Outputs (figures) are saved to `reports/figures/`.

In [None]:
import sys
from pathlib import Path

import numpy as np
import pandas as pd
import matplotlib.pyplot as plt
import seaborn as sns
from statsmodels.tsa.stattools import adfuller

# Project root (works whether launched from repo root or notebooks/)
ROOT = Path.cwd().resolve()
if not (ROOT / 'data').exists():
    ROOT = ROOT.parent
if str(ROOT) not in sys.path:
    sys.path.insert(0, str(ROOT))

from src.data import load_brent_prices, compute_log_returns

sns.set_style('whitegrid')
FIG_DIR = ROOT / 'reports' / 'figures'
FIG_DIR.mkdir(parents=True, exist_ok=True)

In [None]:
df = load_brent_prices()
df.head()

In [None]:
df.shape, df['Date'].min(), df['Date'].max(), df['Price'].describe()

In [None]:
plt.figure(figsize=(12, 4))
plt.plot(df['Date'], df['Price'], linewidth=1)
plt.title('Brent Oil Price (USD/barrel) - Daily')
plt.xlabel('Date')
plt.ylabel('Price (USD)')
plt.tight_layout()
out = FIG_DIR / 'price_series.png'
plt.savefig(out, dpi=160)
plt.show()
out

In [None]:
log_returns = compute_log_returns(df['Price'])
returns_df = pd.DataFrame({'Date': df['Date'].iloc[1:].values, 'log_return': log_returns.values})
returns_df.head()

In [None]:
plt.figure(figsize=(12, 4))
plt.plot(returns_df['Date'], returns_df['log_return'], linewidth=0.8)
plt.title('Log Returns: log(price_t) - log(price_{t-1})')
plt.xlabel('Date')
plt.ylabel('Log return')
plt.tight_layout()
out = FIG_DIR / 'log_returns.png'
plt.savefig(out, dpi=160)
plt.show()
out

In [None]:
def adf_test(series, name: str):
    series = pd.Series(series).dropna().astype(float)
    stat, pvalue, _, _, crit, _ = adfuller(series, autolag='AIC')
    return {
        'series': name,
        'adf_stat': stat,
        'p_value': pvalue,
        'n': len(series),
        'crit_1%': crit.get('1%'),
        'crit_5%': crit.get('5%'),
        'crit_10%': crit.get('10%'),
    }

pd.DataFrame([
    adf_test(df['Price'], 'Price'),
    adf_test(returns_df['log_return'], 'Log returns'),
]).set_index('series')

In [None]:
# Volatility proxy: rolling std of log returns
window = 30
returns_df['roll_vol_30d'] = returns_df['log_return'].rolling(window).std() * np.sqrt(252)
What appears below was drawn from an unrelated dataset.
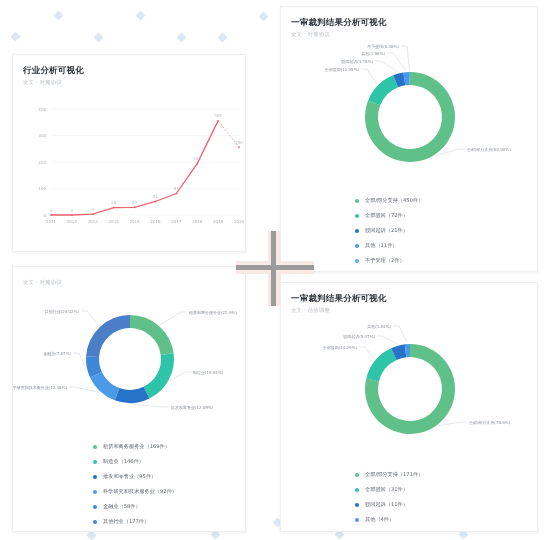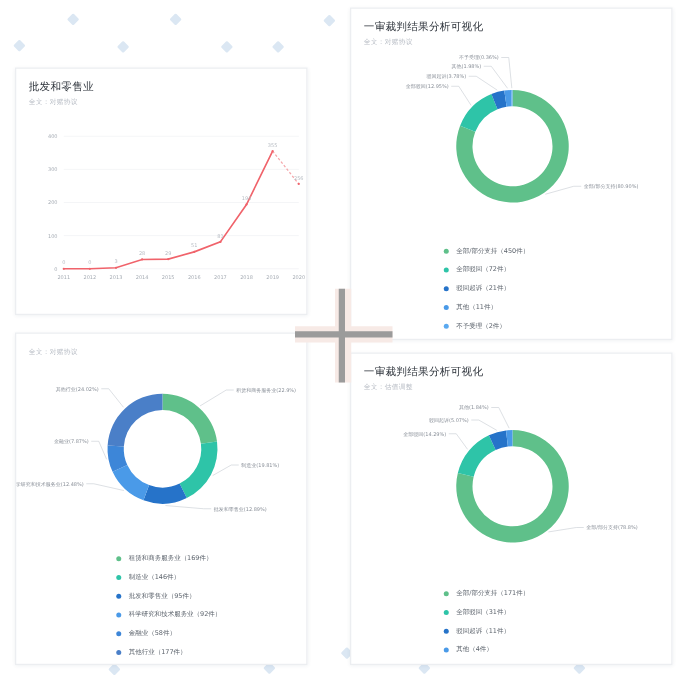"一审裁判结果分析可视化" .panel-title { font-weight: normal -> bold }
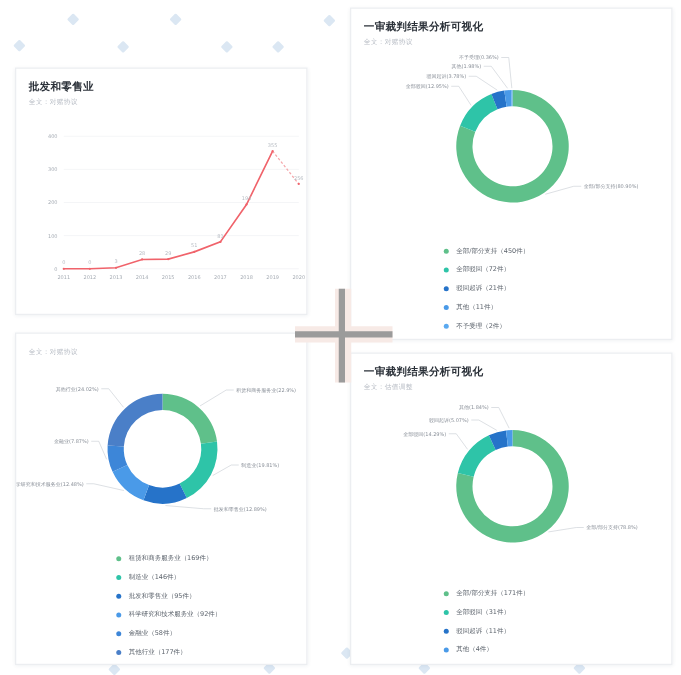"批发和零售业" div.panel-title { text: 批发和零售业 -> 行业分析可视化 }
plt.figure(figsize=(12, 4))
plt.plot(returns_df['Date'], returns_df['roll_vol_30d'], linewidth=1)
plt.title('Rolling Volatility (30-day std of log returns, annualized)')
plt.xlabel('Date')
plt.ylabel('Annualized volatility')
plt.tight_layout()
out = FIG_DIR / 'rolling_volatility_30d.png'
plt.savefig(out, dpi=160)
plt.show()
out

## Initial findings (to carry into the report)

- The raw price series exhibits long-run trend shifts and shocks, so modeling the *price level* with a constant-mean Gaussian likelihood is usually inappropriate.
- Log returns tend to be closer to stationary than price levels (ADF typically supports this), but show volatility clustering.
- Volatility is time-varying, suggesting that change point models and/or regime-switching volatility models can be informative.